# Knitting retreat in beautiful Eastern Oregon



## barbara97801 (Feb 20, 2011)

I am organizing the first ever Knitting retreat September 30, October 1 and 2 at Westminster Woods which is a retreat and conference center owned by First Presbyterian Church in Pendleton Oregon. There is space for 19 in the dorms and another 8 RV sites. To keep the cost down we need to fill the dorm. If we can fill the dorm the cost of the weekend will be about 60.00 which includes Breakfast on Saturday and Sunday, lunch Saturday and Sunday and Dinner Saturday night. RSVP Barbara [email protected]@gmail.com by September 20th.


----------



## CarolynV (May 23, 2011)

Sounds lovely - wish I was in the US and could join you


----------



## tintin63 (Apr 18, 2011)

sounds like a good idea, wish I was closer to participate.


----------



## tara181 (Apr 29, 2011)

I so wish I could come!! That sounds like a lot of fun.


----------



## ICE (May 4, 2011)

barbara97801 said:


> I am organizing the first ever Knitting retreat September 30, October 1 and 2 at Westminster Woods which is a retreat and conference center owned by First Presbyterian Church in Pendleton Oregon. There is space for 19 in the dorms and another 8 RV sites. To keep the cost down we need to fill the dorm. If we can fill the dorm the cost of the weekend will be about 60.00 which includes Breakfast on Saturday and Sunday, lunch Saturday and Sunday and Dinner Saturday night. RSVP Barbara [email protected]@gmail.com by September 20th.
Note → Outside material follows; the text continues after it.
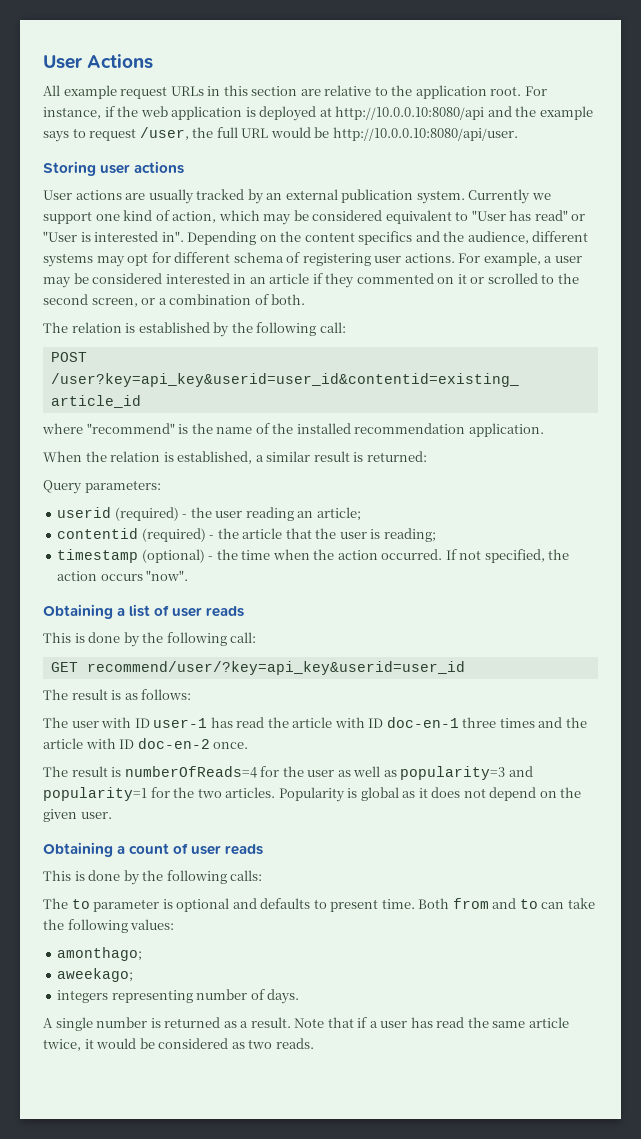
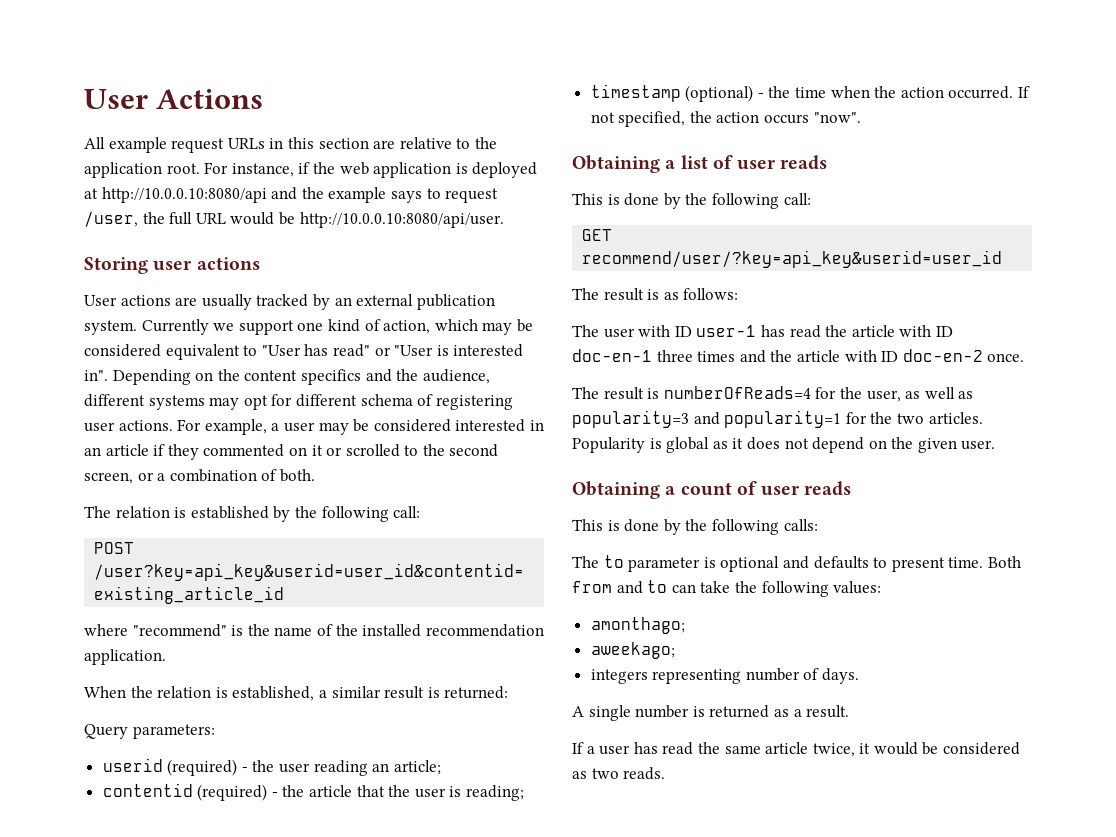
[307,770,335,777] user -> [866,390,901,402] user,
[294,1017,368,1028] Note that if -> [572,742,584,754] // If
This sounds great! Specially the RV sites. Too bad we will not be able to get ready to start our Fall Travel westward until at least October
ICE in NJ


----------



## SDKATE57 (Feb 9, 2011)

OH Barbara, I would love to come....what fun would that be? But I am saving to go to my son's wedding in Nashville in November, and then moving next spring. Have a great time, take pictures and post them so we can see what we missed.


----------



## MarySandra (Mar 23, 2011)

barbara97801 said:


> I am organizing the first ever Knitting retreat September 30, October 1 and 2 at Westminster Woods which is a retreat and conference center owned by First Presbyterian Church in Pendleton Oregon. There is space for 19 in the dorms and another 8 RV sites. To keep the cost down we need to fill the dorm. If we can fill the dorm the cost of the weekend will be about 60.00 which includes Breakfast on Saturday and Sunday, lunch Saturday and Sunday and Dinner Saturday night. RSVP Barbara [email protected]@gmail.com by September 20th.


Barbara,
I would be very interested.


----------



## MarySandra (Mar 23, 2011)

MarySandra said:


> barbara97801 said:
> 
> 
> > I am organizing the first ever Knitting retreat September 30, October 1 and 2 at Westminster Woods which is a retreat and conference center owned by First Presbyterian Church in Pendleton Oregon. There is space for 19 in the dorms and another 8 RV sites. To keep the cost down we need to fill the dorm. If we can fill the dorm the cost of the weekend will be about 60.00 which includes Breakfast on Saturday and Sunday, lunch Saturday and Sunday and Dinner Saturday night. RSVP Barbara [email protected]@gmail.com by September 20th.
> ...


How do we get in contact with each other?


----------



## barbara97801 (Feb 20, 2011)

my email is [email protected] and my address is po box 511 Pendleton, Oregon 97801 541-276-3532


----------



## barbara97801 (Feb 20, 2011)

my email is [email protected] and my address is po box 511 Pendleton, Oregon 97801 541-276-3532


----------



## grammatat (Jun 8, 2011)

That sounds wonderful - wish I could join you - have to be back in the Medford area before then!


----------



## Ronie (Jan 21, 2011)

That sounds like so much fun. I hope its a huge success.. I have family in Pendlton and would love to be able to make it.. as of right now I am just starting 2 part time jobs and can't make it but in the future I think it would be a blast...


----------



## PatSam (Jul 30, 2011)

Hi CarolynV... My DIL's mother and some of her siblings live in Derby... PatSam



CarolynV said:


> Sounds lovely - wish I was in the US and could join you


----------



## ICE (May 4, 2011)

barbara97801 said:


> my email is [email protected] and my address is po box 511 Pendleton, Oregon 97801 541-276-3532


Your email addresses came back as : undeliverable. No such address exist on this site?
ICE in NJ
[email protected]


----------



## tintin63 (Apr 18, 2011)

MarySandra said:


> MarySandra said:
> 
> 
> > barbara97801 said:
> ...


Why don't you all contact Barbara via PM its safer then you don't put your details on the forum for everyone to see. Just click on Barbara's name and the on PM and send her your details , that way it all stays private.


----------



## rtricola (Feb 11, 2011)

barbara97801 said:


> I am organizing the first ever Knitting retreat September 30, October 1 and 2 at Westminster Woods which is a retreat and conference center owned by First Presbyterian Church in Pendleton Oregon. There is space for 19 in the dorms and another 8 RV sites. To keep the cost down we need to fill the dorm. If we can fill the dorm the cost of the weekend will be about 60.00 which includes Breakfast on Saturday and Sunday, lunch Saturday and Sunday and Dinner Saturday night. RSVP Barbara [email protected]@gmail.com by September 20th.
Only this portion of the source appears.